## Directions for this task
Would you copy out each line of the records below that includes the word "relative"?

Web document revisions
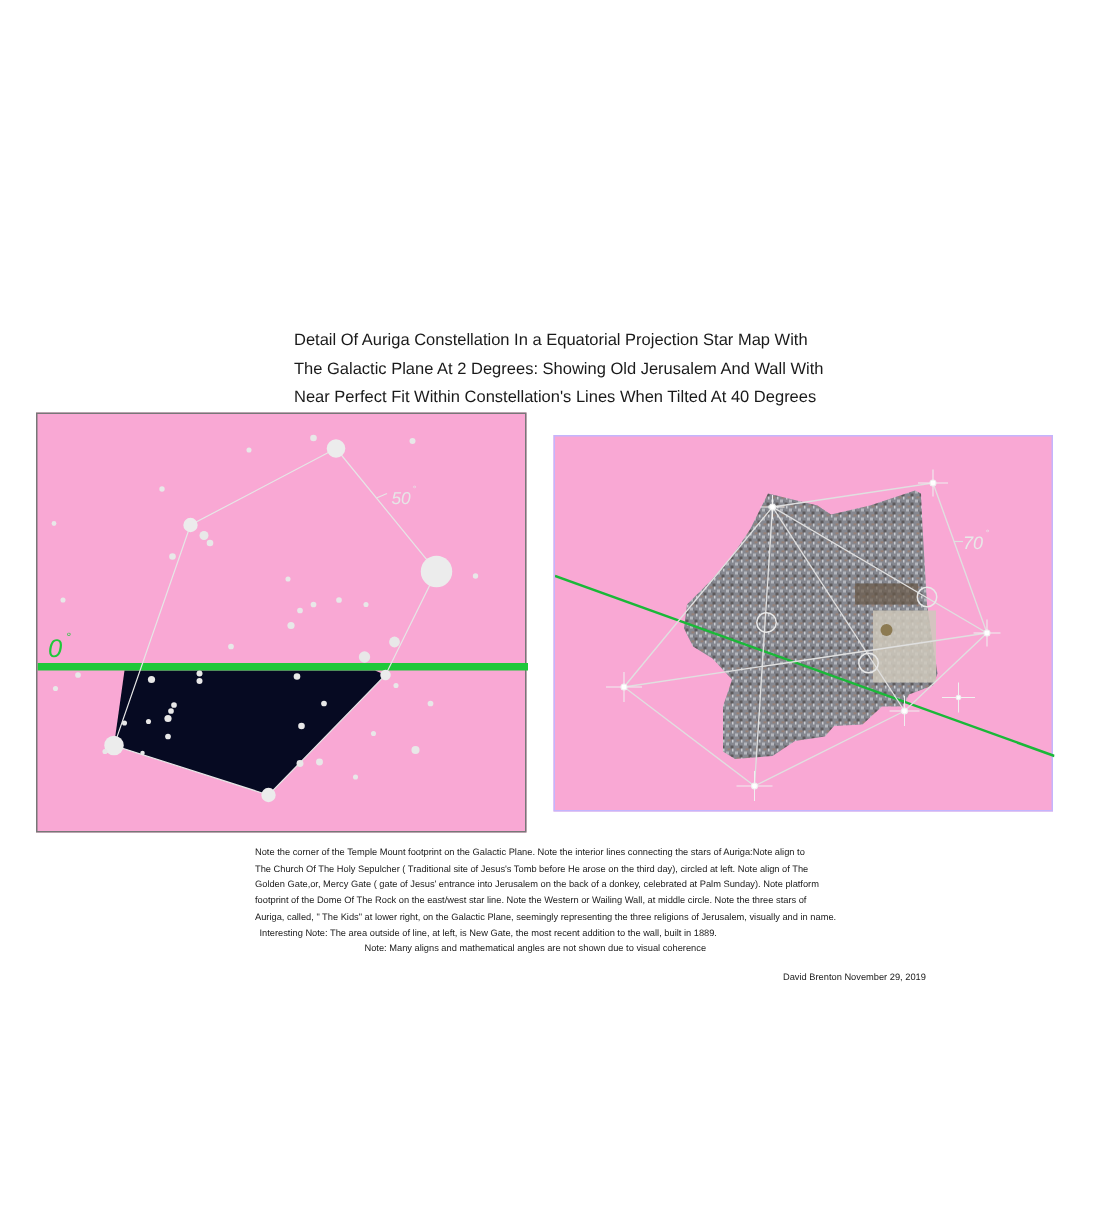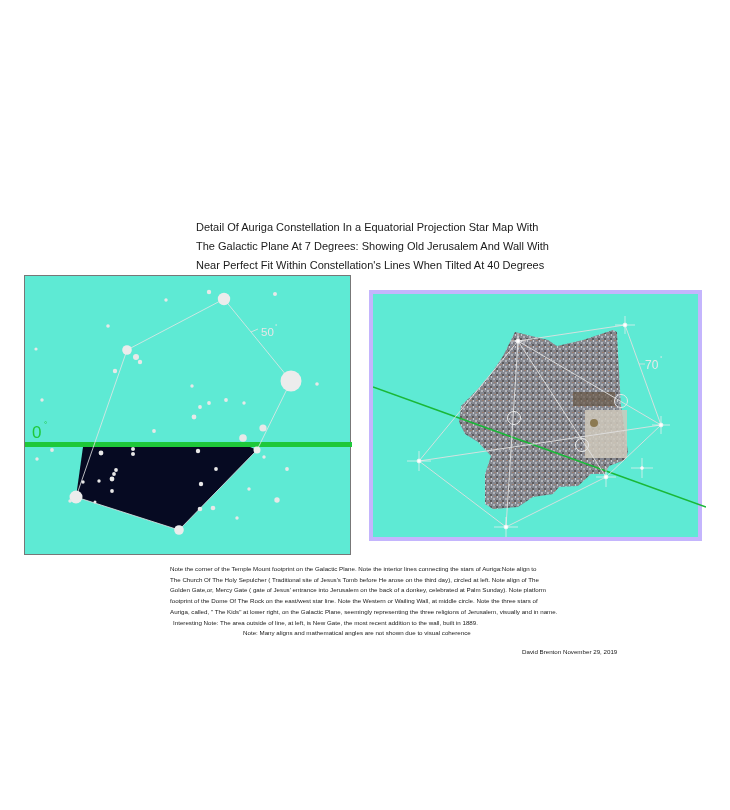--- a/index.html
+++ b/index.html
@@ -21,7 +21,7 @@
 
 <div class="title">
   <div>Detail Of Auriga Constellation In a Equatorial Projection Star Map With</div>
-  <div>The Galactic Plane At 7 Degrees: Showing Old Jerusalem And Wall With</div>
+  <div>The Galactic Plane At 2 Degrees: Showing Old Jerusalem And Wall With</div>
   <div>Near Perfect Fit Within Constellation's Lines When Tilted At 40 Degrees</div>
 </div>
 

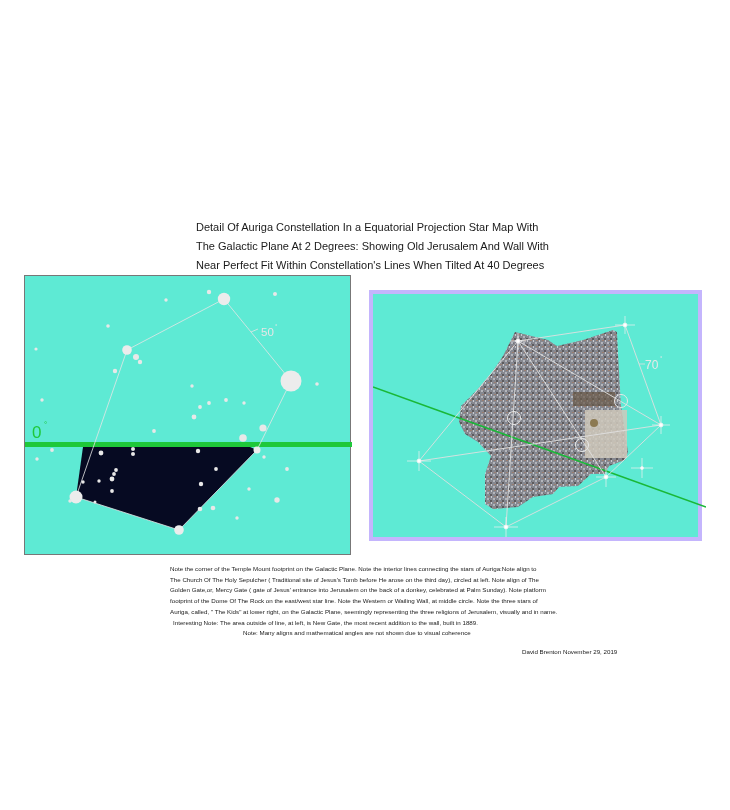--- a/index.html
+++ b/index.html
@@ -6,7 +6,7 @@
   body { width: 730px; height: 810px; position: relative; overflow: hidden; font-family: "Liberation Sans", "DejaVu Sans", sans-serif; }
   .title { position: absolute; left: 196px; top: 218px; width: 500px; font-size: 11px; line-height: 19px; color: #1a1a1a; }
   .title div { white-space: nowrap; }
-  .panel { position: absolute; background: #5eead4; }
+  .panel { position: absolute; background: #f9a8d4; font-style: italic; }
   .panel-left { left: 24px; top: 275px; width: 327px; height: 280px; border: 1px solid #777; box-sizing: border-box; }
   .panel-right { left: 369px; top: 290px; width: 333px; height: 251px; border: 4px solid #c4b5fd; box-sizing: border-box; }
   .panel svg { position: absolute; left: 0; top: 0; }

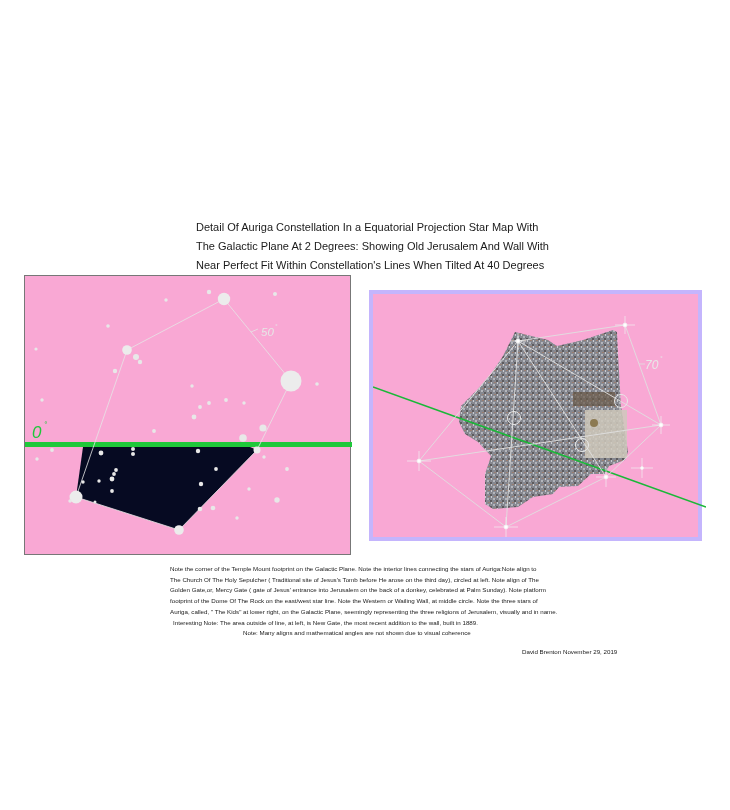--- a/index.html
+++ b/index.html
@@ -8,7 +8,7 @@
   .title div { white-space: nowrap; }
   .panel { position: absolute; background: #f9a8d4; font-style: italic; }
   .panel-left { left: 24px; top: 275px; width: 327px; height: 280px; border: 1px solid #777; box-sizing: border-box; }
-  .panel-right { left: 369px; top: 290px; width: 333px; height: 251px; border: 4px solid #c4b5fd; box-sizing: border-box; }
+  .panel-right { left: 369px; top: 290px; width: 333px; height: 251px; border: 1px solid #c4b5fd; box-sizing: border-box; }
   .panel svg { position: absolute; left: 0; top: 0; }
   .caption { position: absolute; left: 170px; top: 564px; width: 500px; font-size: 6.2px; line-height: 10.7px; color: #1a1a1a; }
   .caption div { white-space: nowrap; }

* * *

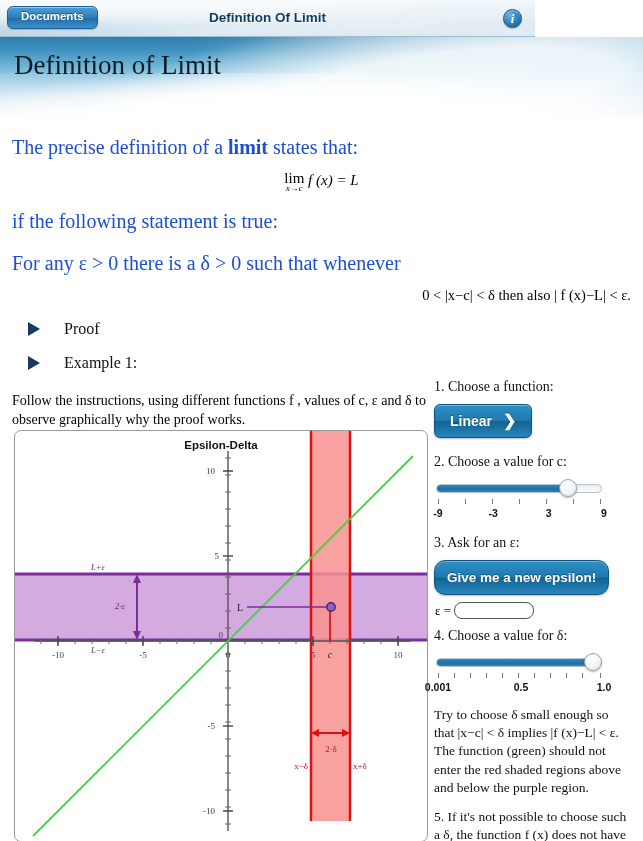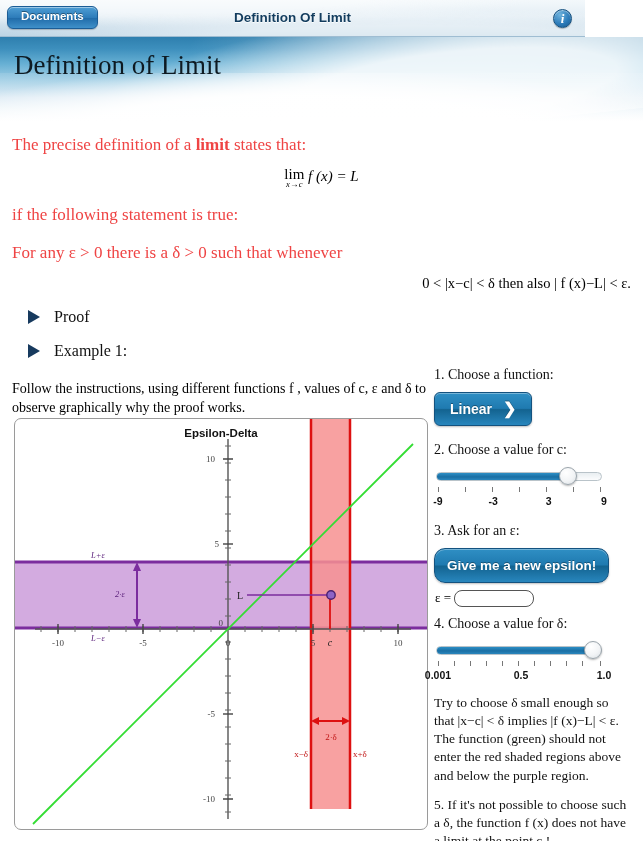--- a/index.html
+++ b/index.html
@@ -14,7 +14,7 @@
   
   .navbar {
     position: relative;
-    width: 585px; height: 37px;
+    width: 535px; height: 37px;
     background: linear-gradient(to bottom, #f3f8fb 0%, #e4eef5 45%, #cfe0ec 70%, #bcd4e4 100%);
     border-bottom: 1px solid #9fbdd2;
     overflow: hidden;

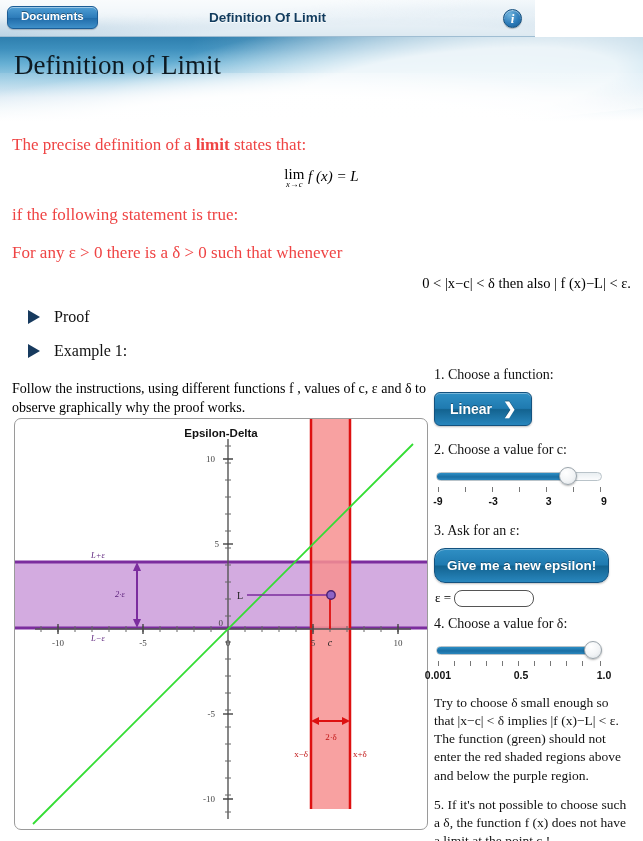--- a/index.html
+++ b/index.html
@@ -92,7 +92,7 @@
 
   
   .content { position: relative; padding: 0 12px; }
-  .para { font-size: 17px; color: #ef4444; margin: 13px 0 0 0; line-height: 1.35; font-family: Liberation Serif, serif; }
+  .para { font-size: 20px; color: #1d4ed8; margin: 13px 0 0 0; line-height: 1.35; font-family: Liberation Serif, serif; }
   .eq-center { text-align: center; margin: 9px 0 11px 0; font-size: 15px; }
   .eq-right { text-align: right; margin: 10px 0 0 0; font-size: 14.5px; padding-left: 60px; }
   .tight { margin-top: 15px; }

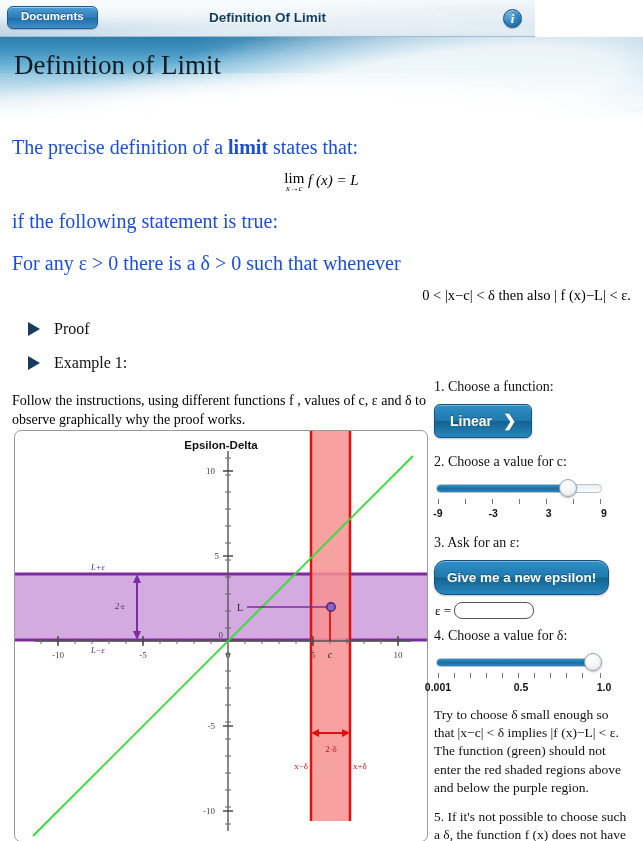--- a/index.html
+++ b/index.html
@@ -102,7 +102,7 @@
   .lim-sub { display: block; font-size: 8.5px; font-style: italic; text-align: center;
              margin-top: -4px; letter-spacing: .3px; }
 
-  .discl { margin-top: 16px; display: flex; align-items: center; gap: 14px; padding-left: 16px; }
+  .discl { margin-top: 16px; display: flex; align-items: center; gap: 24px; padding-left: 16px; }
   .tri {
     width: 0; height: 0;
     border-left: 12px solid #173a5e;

## Response to this exercise
   body { width: 730px; height: 810px; position: relative; overflow: hidden; font-family: "Liberation Sans", "DejaVu Sans", sans-serif; }
     position: relative;
   .content { position: relative; padding: 0 12px; }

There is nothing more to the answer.